More a story disguised as an essay (or vice versa). It was originally published in the “Face” edition of the Wheeler Centre’s Notes on 18 December 2019.
I confess, I disliked this face at first, but it’s grown on me. Now, when I gaze into the mirror, I can do so steadily, boldly, without wrinkling its disconcertingly high-bridged nose at the features so initially foreign to me. The thinning auburn hair shot through with silver. The craggy forehead. The blue eyes haloed with crows’ feet. The square jaw softened by nascent jowls. Its permanent pinkish hue.
Yes, I used to pine for my former face – its ethnic Chinese femaleness, its devastatingly attractive good looks. But now I realise how shallow I was. That true beauty really does come from within.
Obviously, I didn’t mean to misplace my old face, much less inadvertently exchange it for another. It happened when my husband and I took our two boys swimming at the Olympic Park public pool. I removed my face before getting in the water because I’d recently read that repeated exposure to chlorine was drying for the features. When it was time to go, I grabbed my face from the bench where I’d left it and pulled it on.
The kids screamed.
‘Wrong face!’ my husband yelped.
We searched for mine, but to no avail. Someone else must have taken it, thinking it was his.
‘Do you think I can buy a face like my old one?’ I asked anxiously on the drive back home. ‘Would they sell them on eBay?’
‘Don’t be silly,’ my husband replied. ‘No one sells faces.
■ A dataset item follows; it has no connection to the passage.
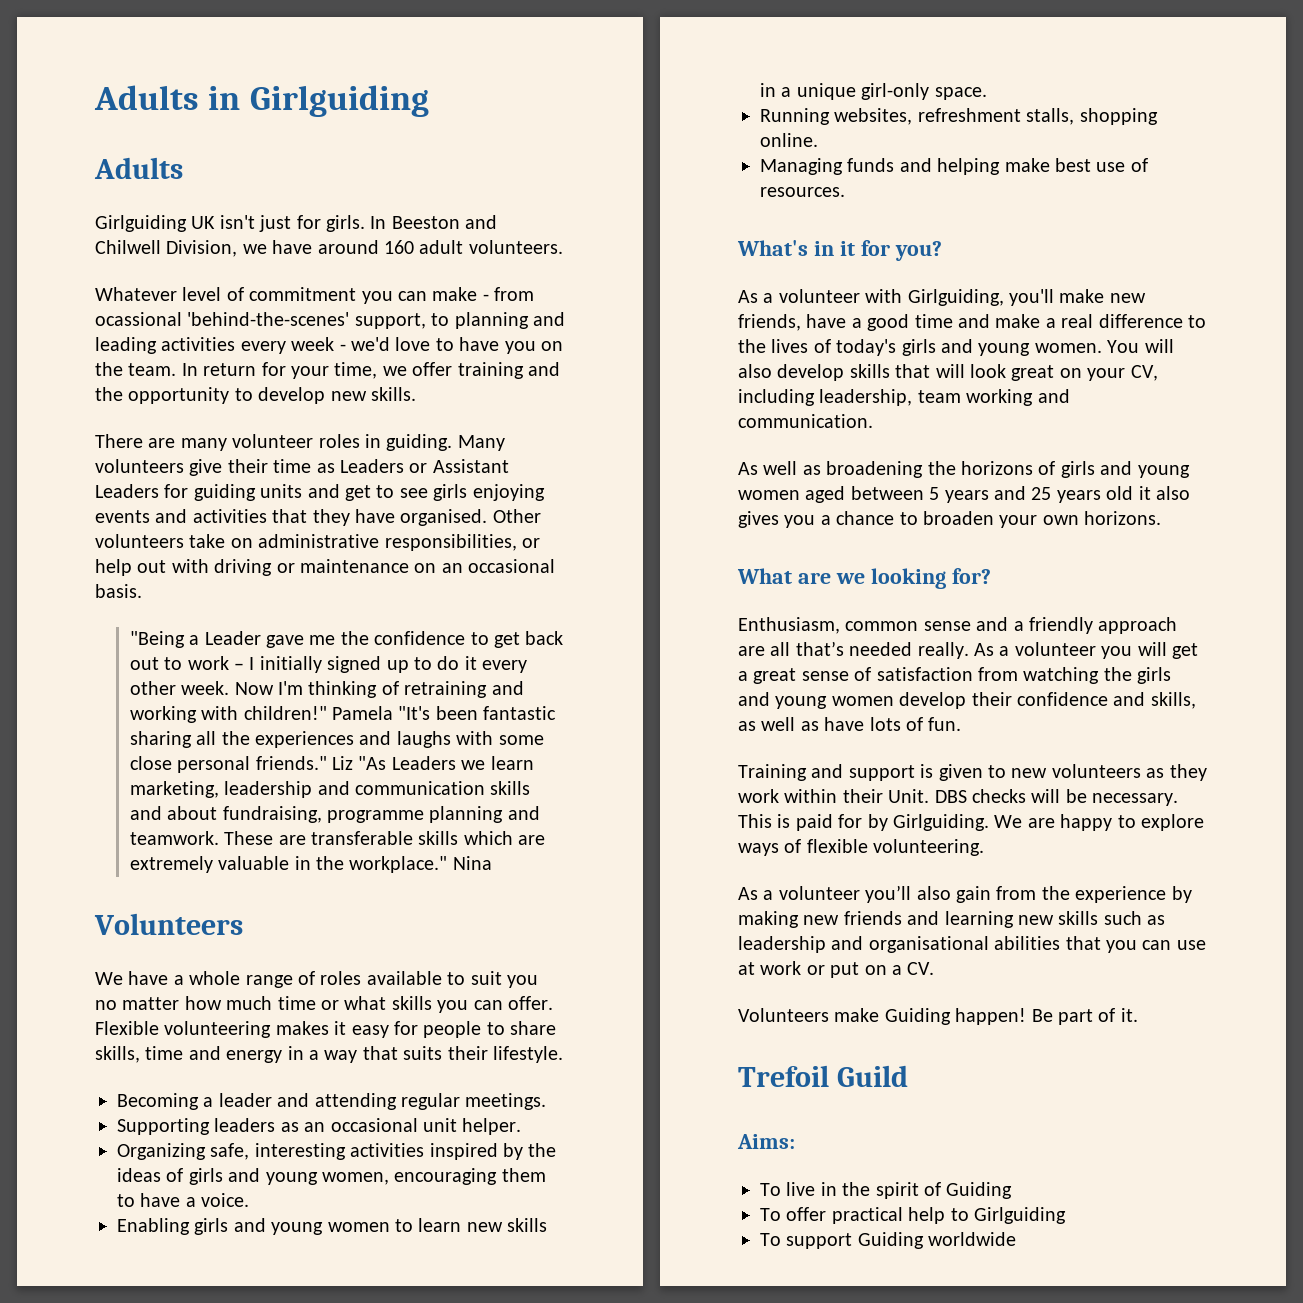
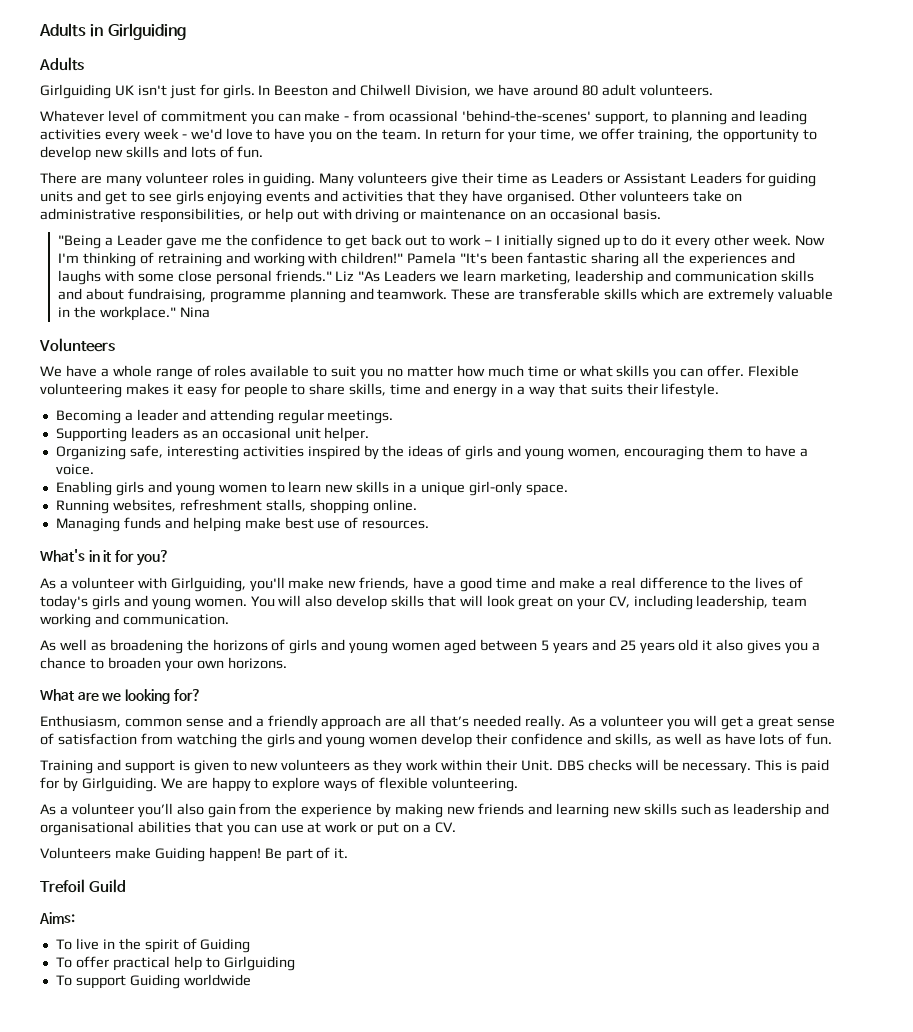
- In Beeston and Chilwell Division, we have around 160 adult volunteers.
+ In Beeston and Chilwell Division, we have around 80 adult volunteers.
- In return for your time, we offer training and the opportunity to develop new skills.
+ In return for your time, we offer training, the opportunity to develop new skills and lots of fun.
It’s not like we live in a sci-fi novel.’
And so began life with the features of a middle-aged Caucasian man. Interestingly enough, barely anyone noticed the disparity between my new face and my body.
‘It’s because of your eyes,’ a female friend of mine explained over drinks one night. ‘Their colour. They’re very arresting. Why would anyone bother looking at the rest of you?’
I couldn’t help beaming. ‘Do you really think so?’ I said, even though I knew that old-faced me would have said with some indignation: ‘What’s wrong with brown eyes? You’ve been brainwashed by Eurocentric standards of beauty!’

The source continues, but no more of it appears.